Goodnight mommy

Crítica de Julieta Bilik - Otros Cines

Goodnight Mommy es una película austríaca -¿de terror?- que empieza con una imagen de archivo que muestra a una bellísima familia (compuesta por dos niños rubios y su madre) cantando una canción -infantil o de iglesia, da igual- filmada en Technicolor (un proceso técnico de cine en color que se usó hasta mediados de la década de 1950) que remite al imaginario nazi.

Codirigida por Veronika Franz y Severin Fiala, es una de esas películas que no brinda mucho tiempo para pensar. No sabemos cómo, ni muy bien por qué, pero de repente todo ese mundo bucólico de campo y verano que se presentó al comienzo, se convierte en uno opresivo y cruel lleno de inexplicable sadismo y violencia. En el medio, aunque aparecen episodios que podrían explicar ciertos comportamientos, todo se parece a la locura. Y es que quizás de eso se trate Goodnight Mommy. Tras la acumulación de resentimiento, silencio y aislamiento deviene lo irracional, encarnado -cinematográficamente hablando- en la aparición de los recursos del género terror.

La trama se compone de tres personajes: dos hermanos gemelos de 11 años y su madre. Ella vuelve a la casa de campo tras una operación, tiene la cara vendada y parece cambiada, distante. Uno de los gemelos -siempre alejado-, ocupa, como en el isósceles, el incómodo lugar del vértice desigual. El otro parece más dócil, resulta más tierno. Los dos tienen nombres de profetas bíblicos: Lucas el primero, Elías el segundo.

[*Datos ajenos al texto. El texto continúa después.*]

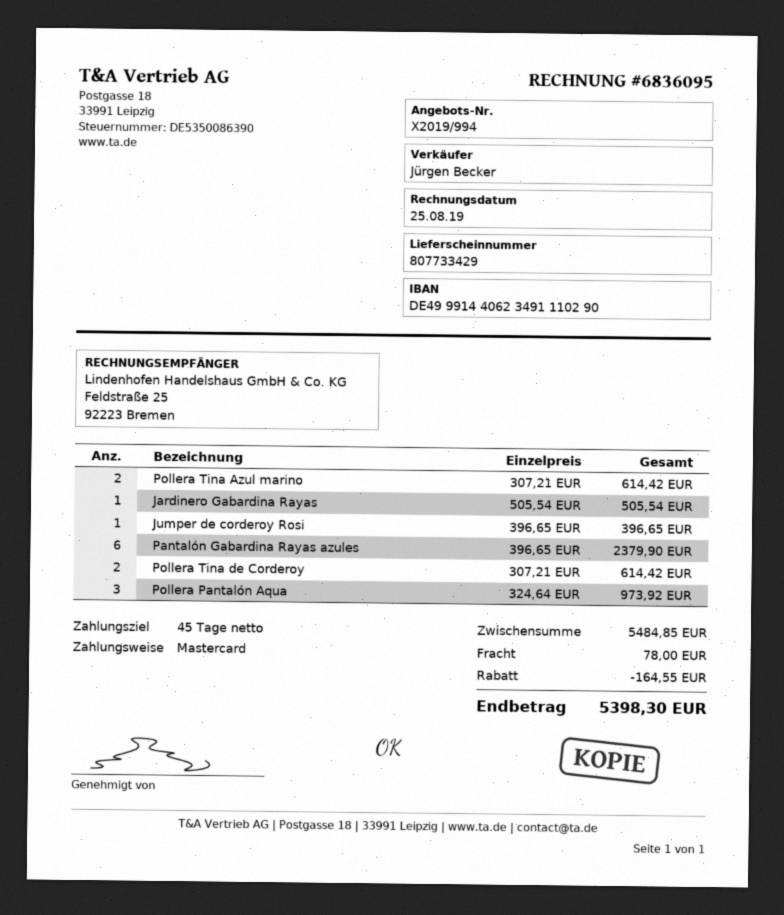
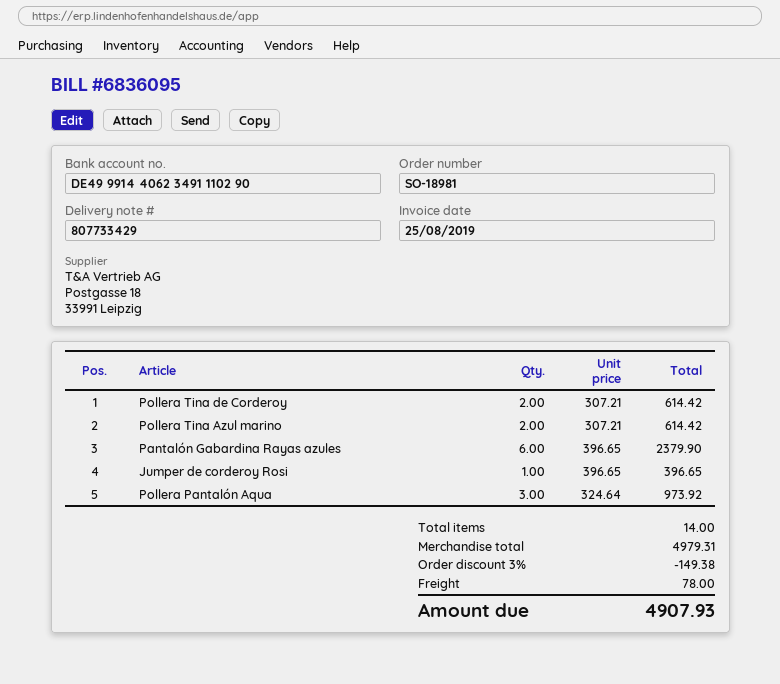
Jardinero Gabardina Rayas: 1 x 505.54 = 505.54 -> none
subtotal: 5484.85 -> 4979.31
discount: 164.55 -> 149.38
total: 5398.30 -> 4907.93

La cosa es que de a poco los rubiecísimos gemelos que jugaban entre los campos austríacos bajo el sol de un caluroso verano empiezan a desconfiar. Esa mujer que volvió a casa y los reprende con crudeza cuando se portan mal ¿es su madre? Las sospechas se acrecientan mientras desaparece la compasión y se agudiza el encierro.

Entonces, el terror lo va impregnando todo. Si en Casa tomada, de Julio Cortázar, lo que iba avanzando ocupaba el espacio físico y expulsaba a los hermanos, en Goodnight Mommy, en cambio, para lo que no queda espacio es para lo familiar y tampoco para esa esencia que lo sostiene: la compasión. Ya sin ella, todo es posible.

De hecho, si las primeras escenas remitían al cine de otro austríaco, Michael Haneke, en cuyas películas se muestra a través del naturalismo la crueldad humana y la falta de conmiseración -por lejos el mejor de los sentimientos cristianos-; en su punto de giro el film de Veronika Franz y Severin Fiala da un vuelco hacia el tratamiento terrorífico, recordando cierto esoterismo y apelando a imágenes surrealistas de la magnitud de la navaja cortando el ojo en Un perro andaluz, el cortometraje que en 1929 rodó Luis Buñuel.

Con la misma lógica que en Funny Games, de Haneke, lo que en principio es un juego -al que remite la película a través de su título original Veo veo, según su traducción literal del alemán- se vuelve un acto cuyas reglas atraviesan las de la sociabilidad.

Ahí el espectador se estremece. Y lo que lo sacude es la culpa. A veces, lo obliga a no mirar, a taparse los ojos, a no querer ver lo que la historia demuestra que es posible. Porque ¿quiénes son estos tres personajes que dicen ser una familia? ¿Acaso el espejo de aquellos otros que cantaban felices bajo los radiantes colores del Technicolor? En Goodnight Mommy las huellas históricas se ven. No hace falta que nadie lo diga.